Dans le monde végétal et même animal, nous utilisons, encourageons et même provoquons les anomalies de certaines espèces afin de créer de nouveaux spécimens, plus fort, plus résistants, plus colorés, plus riches (ou pauvre) en ceci ou cela. C’est avec un minimum de ce dont elles ont besoin que certaines plantes s’adaptent et croissent malgré les conditions arides auxquelles elles sont soumises. Elles développent une quantité d’énergie incroyable pour survivre algré tout. Nous les étudions, les multiplions, les reproduisons et les vendons à fort prix.

La Fondation Mira a développé le caractère avenant, loyal et patient de certains chiens pour en faire des chiens d’assistance particulièrement recherchés.

Chez l’humain, la nature a forcé les choses, parce que personne ne souhaite devoir vivre avec un handicap, un manque ou une déficience. Notre besoin d’uniformité nous empêche souvent de voir et d’apprécier l’énorme potentiel des personnes vivant avec un handicap. Telle une plante ou un animal, l’humain s’adapte, utilise son environnement, pour vivre et croître dans des conditions inhabituelles et développer des talents et compétences que les autres n’ont pas « besoin » de développer.

Prendre le temps d’écouter, de mettre en lumière, de valoriser sont les seules compétences requises pour aider une personne qui doit conjuguer avec un handicap, à trouver sa voie et développer son potentiel. Si on part du concept que tous les vivants sont sur Terre pour accomplir quelque chose et qu’il n’y a pas d’humains surnuméraires, il devient possible de garantir à chaque personne une façon de combler ses besoins fondamentaux et d’être utile à la société.

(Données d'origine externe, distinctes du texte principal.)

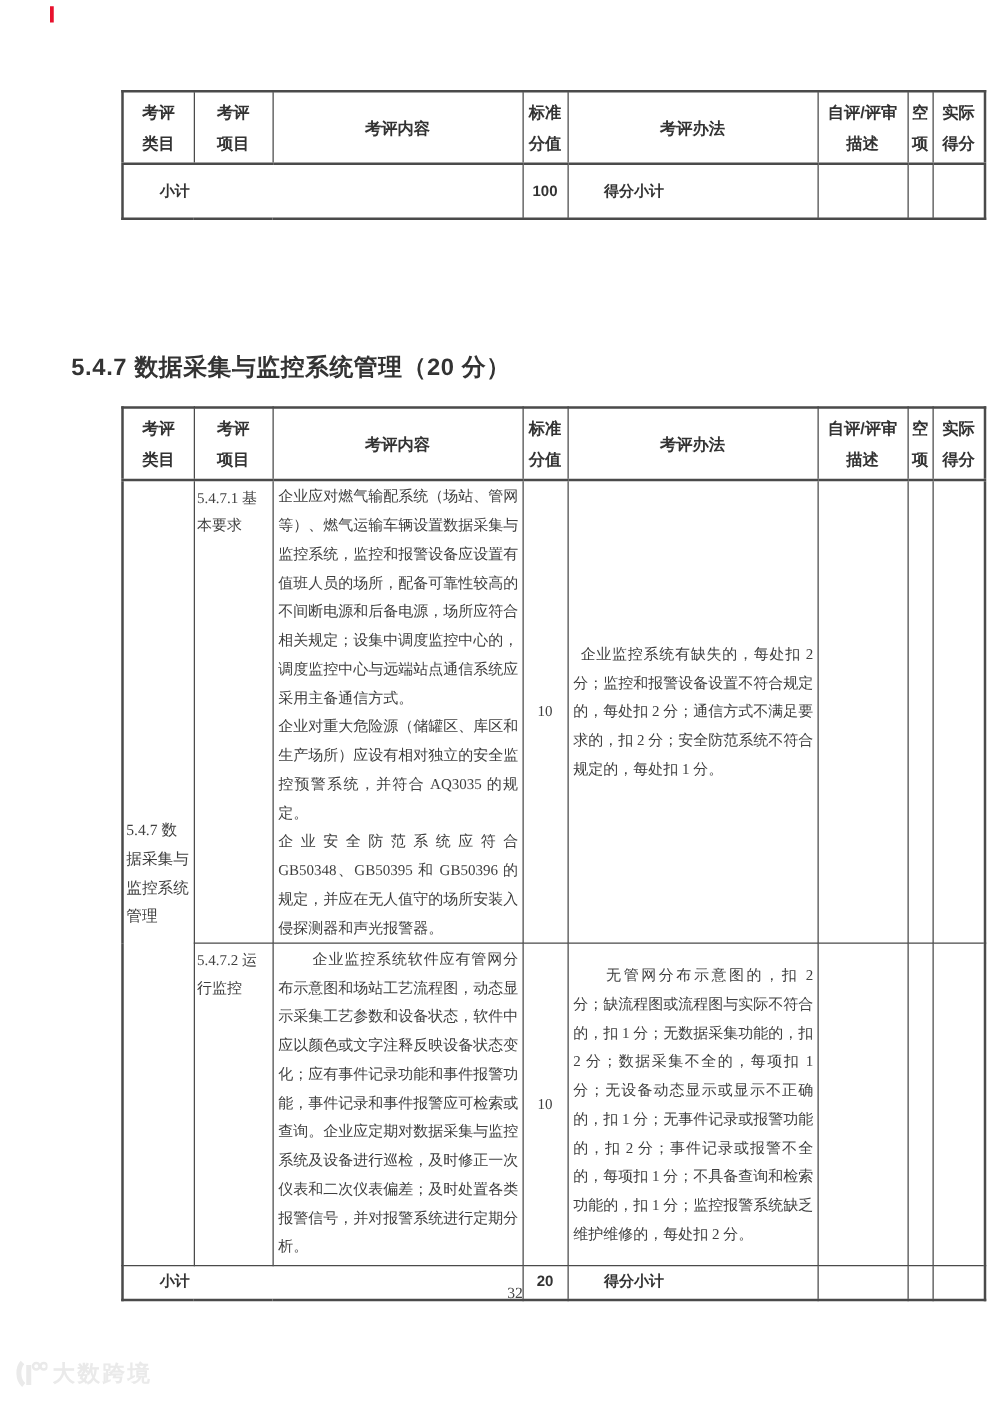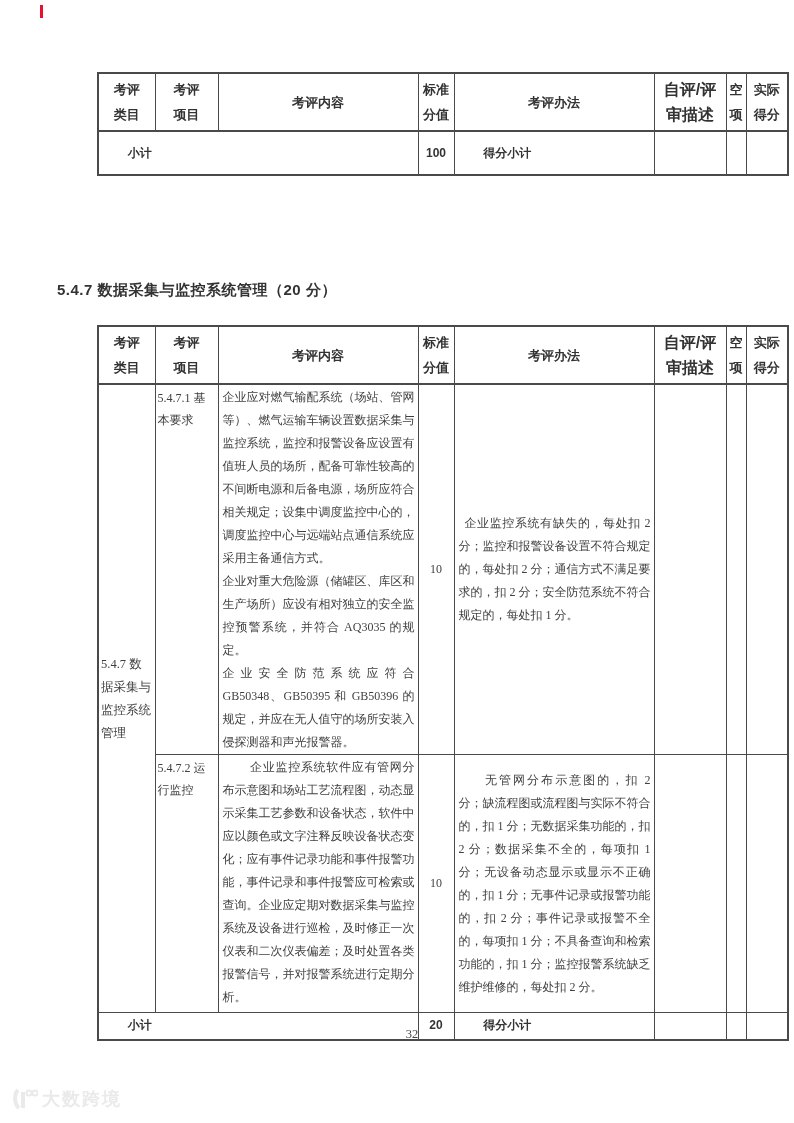--- a/index.html
+++ b/index.html
@@ -17,21 +17,21 @@
   #table2 { top:325px; }
   th, td { border:1px solid #4a4a4a; }
 
   tr.hdr th {
     border-bottom:2px solid #4a4a4a; font-family:"Liberation Sans","DejaVu Sans",sans-serif;
     font-weight:bold; font-size:13px; text-align:center; vertical-align:middle; color:#333;
   }
   tr.hdr { height:58px; }
   tr.hdr th span { display:inline-block; word-break:break-all; line-height:25px; }
   th.c1 span, th.c2 span, th.c4 span, th.c8 span { width:2em; }
-  th.c6 span { width:68px; font-size:16px; }
+  th.c6 span { width:68px; font-size:13px; }
   th.c7 span { width:1em; }
 
   td { font-size:12px; line-height:23px; color:#3f3f3f; }
   td.content { vertical-align:top; text-align:justify; padding:1px 3px 0 4px; }
   td.content p, td.method p { margin:0; text-align:justify; }
   td.method  { vertical-align:middle; text-align:justify; padding:0 3px 0 4px; }
   td.score   { text-align:center; vertical-align:middle; }
   td.item    { vertical-align:top; padding:2px; font-size:12px; line-height:22px;
                word-break:break-all; }
   td.cat     { vertical-align:middle; padding:14px 2px; font-size:12.5px; line-height:23px;
@@ -50,21 +50,21 @@
   tr.sub1 td, tr.sub2 td {
     font-family:"Liberation Sans","DejaVu Sans",sans-serif; font-weight:bold;
     font-size:12px; color:#333; vertical-align:middle;
   }
   td.sub-label { padding-left:2.4em; }
   td.sub-score { text-align:center; }
   td.sub-method { padding-left:2.4em; }
 
   .heading {
     position:absolute; left:57px; top:281px; font-family:"Liberation Sans","DejaVu Sans",sans-serif;
-    font-weight:bold; font-size:15px; color:#333; letter-spacing:0.5px;
+    font-weight:bold; font-size:19px; color:#333; letter-spacing:0.5px;
   }
   .page-number {
     position:absolute; left:0; right:0; top:1027px; text-align:center; font-size:12.5px; color:#444;padding-left:30px;
   }
   .watermark {
     position:absolute; left:12px; top:1086px; display:flex; align-items:center; gap:4px;
     color:#eaeaea;
   }
   .watermark .wm-text {
     font-family:"Liberation Sans","DejaVu Sans",sans-serif; font-weight:bold; font-size:18px;

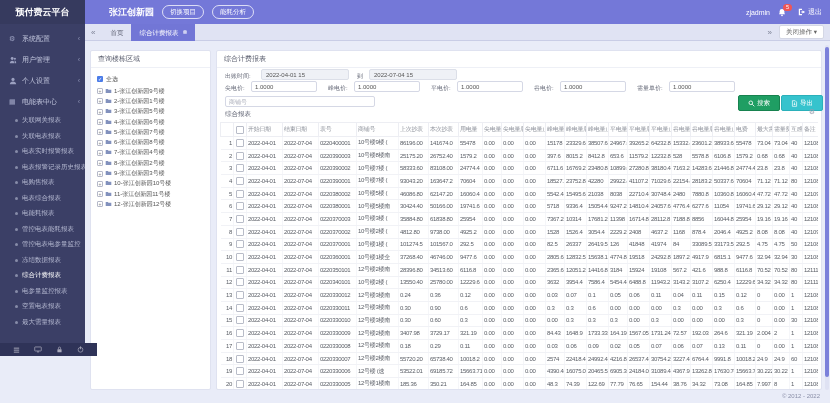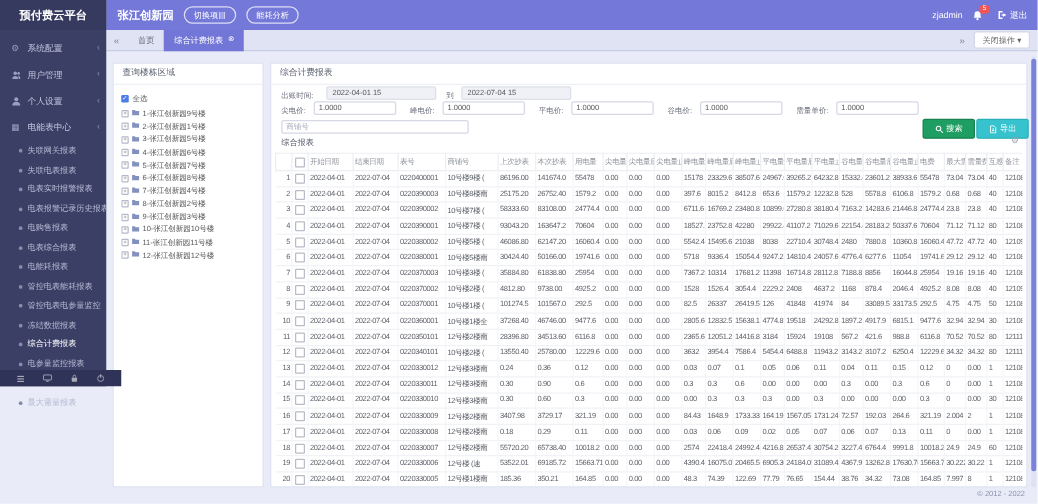--- a/index.html
+++ b/index.html
@@ -1,33 +1,33 @@
 <!DOCTYPE html>
 <html><head>
 <meta charset="utf-8">
 <style>
   html,body{margin:0;padding:0;}
   body{width:830px;height:403px;position:relative;overflow:hidden;
        font-family:"Liberation Sans","DejaVu Sans",sans-serif;background:#e9ecf8;color:#555;}
   
-  .sidebar{position:absolute;left:0;top:0;width:85px;height:309px;background:#3b3f66;z-index:5;}
+  .sidebar{position:absolute;left:0;top:0;width:85px;height:356px;background:#3b3f66;z-index:5;}
   .logo{height:24px;line-height:24px;text-align:center;color:#fff;font-size:9px;font-weight:bold;background:#363a5e;}
   .menu{margin-top:4px;}
   .side-item{height:21px;display:flex;align-items:center;padding:0 5px 0 9px;color:#c3c7de;font-size:7px;cursor:pointer;}
   .side-item .mi{width:10px;margin-right:3px;font-size:7px;color:#9ba0c0;display:inline-flex;align-items:center;}
   .side-item .chev{margin-left:auto;color:#8b90b2;font-size:7px;}
   .submenu{padding:1px 0 2px 0;}
   .sub-item{height:15.5px;display:flex;align-items:center;padding-left:15px;color:#b6bad2;font-size:6.5px;cursor:pointer;white-space:nowrap;overflow:hidden;}
   .sub-item .dot{width:3px;height:3px;border-radius:50%;background:#878ca9;margin-right:4px;flex:0 0 auto;}
   .sub-item.active{color:#ffffff;}
   .side-foot{position:absolute;left:0;bottom:0;width:85px;height:13px;background:#2f3358;display:flex;align-items:center;justify-content:space-around;padding:0 6px;}
   .side-foot .fi{display:inline-flex;align-items:center;cursor:pointer;}
   
   .topbar{position:absolute;left:85px;top:0;width:745px;height:24px;background:#7478d8;display:flex;align-items:center;color:#fff;}
-  .tb-title{font-size:9px;font-weight:bold;margin-left:9px;}
+  .tb-title{font-size:9px;font-weight:bold;margin-left:24px;}
   .pill{border:1px solid rgba(255,255,255,.75);border-radius:8px;font-size:6.5px;padding:1.5px 7px;margin-left:8px;cursor:pointer;white-space:nowrap;}
   .tb-right{margin-left:auto;display:flex;align-items:center;margin-right:8px;}
   .tb-user{font-size:7px;margin-right:8px;cursor:pointer;}
   .bell-wrap{position:relative;margin-right:12px;cursor:pointer;display:inline-flex;}
   .badge{position:absolute;top:-4px;right:-6px;background:#f15555;color:#fff;font-size:5.5px;min-width:7px;height:7px;line-height:7px;border-radius:4px;text-align:center;padding:0 1px;}
   .logout{display:inline-flex;align-items:center;font-size:7px;cursor:pointer;}
   .logout svg{margin-right:2px;}
   
   .tabbar{position:absolute;left:85px;top:24px;width:745px;height:17px;background:#e0e3f3;border-bottom:1px solid #c9cde6;display:flex;align-items:center;box-sizing:border-box;}
   .tab-collapse{font-size:8px;color:#7d8296;margin:0 7px 0 6px;cursor:pointer;}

Il est souvent curieux de constater que rares sont les ingénieurs en fauteuil roulant qui créent les environnements destinés aux personnes à mobilité réduite. Les meilleures personnes pour perfectionner ou inventer plusieurs choses du quotidien sont celles qui n’ont pas l’usage « complet » ou habituel de leurs membres ou de leurs fonctions cognitives. Demandez à une personne handicapée ce qu’elle ferait pour améliorer les choses, vous aurez une mine d’or d’idées novatrices et révolutionnaires. Comme en toute chose, un généraliste fait une partie du travail, mais un spécialiste peut aller encore plus loin.

*Le nom a été changé pour préserver l’anonymat de la cliente.

IMPORTANT: Avant d’accompagner une personne atteinte d’un handicap quelconque, il est IMPÉRATIF de communiquer avec son médecin traitant et de bien comprendre les limitations du client de même que l’objectif attendu. L’accompagnement de client mentalement instable doit TOUJOURS être fait avec l’accord et la collaboration de son spécialiste en santé mentale.

Nathalie Bertrand est coach de vie certifiée Martha Beck. Sa spécialité est d’accompagner les personnes au parcours atypique vers la meilleure expression d’elles-êmes. Atypique ellemême ( Nathalie est dyslexique sévère), elle sait pertinemment ce que signifie se sentir différent et ne pas trouver l’aide et l’accompagnement nécessaire à ses besoins particuliers. Ayant travaillé comme conseillère à l’emploi, puis dans un cabinet de conseillers d’orientation afin d’accompagner les accidentés de toutes sortes, vers le retour à l’emploi, Nathalie a constaté les limites actuelles du système de réintégration en emploi offert par les différentes instances gouvernementales et privées. Elle a également travaillé comme orthésiste-prothésiste ce qui lui a permis de constater le manque de ressources offertes aux personnes vivant avec des limitations physiques importantes. C’est donc tout naturellement qu’elle a choisi de se spécialiser en coaching des personnes ayant des parcours de vies atypiques.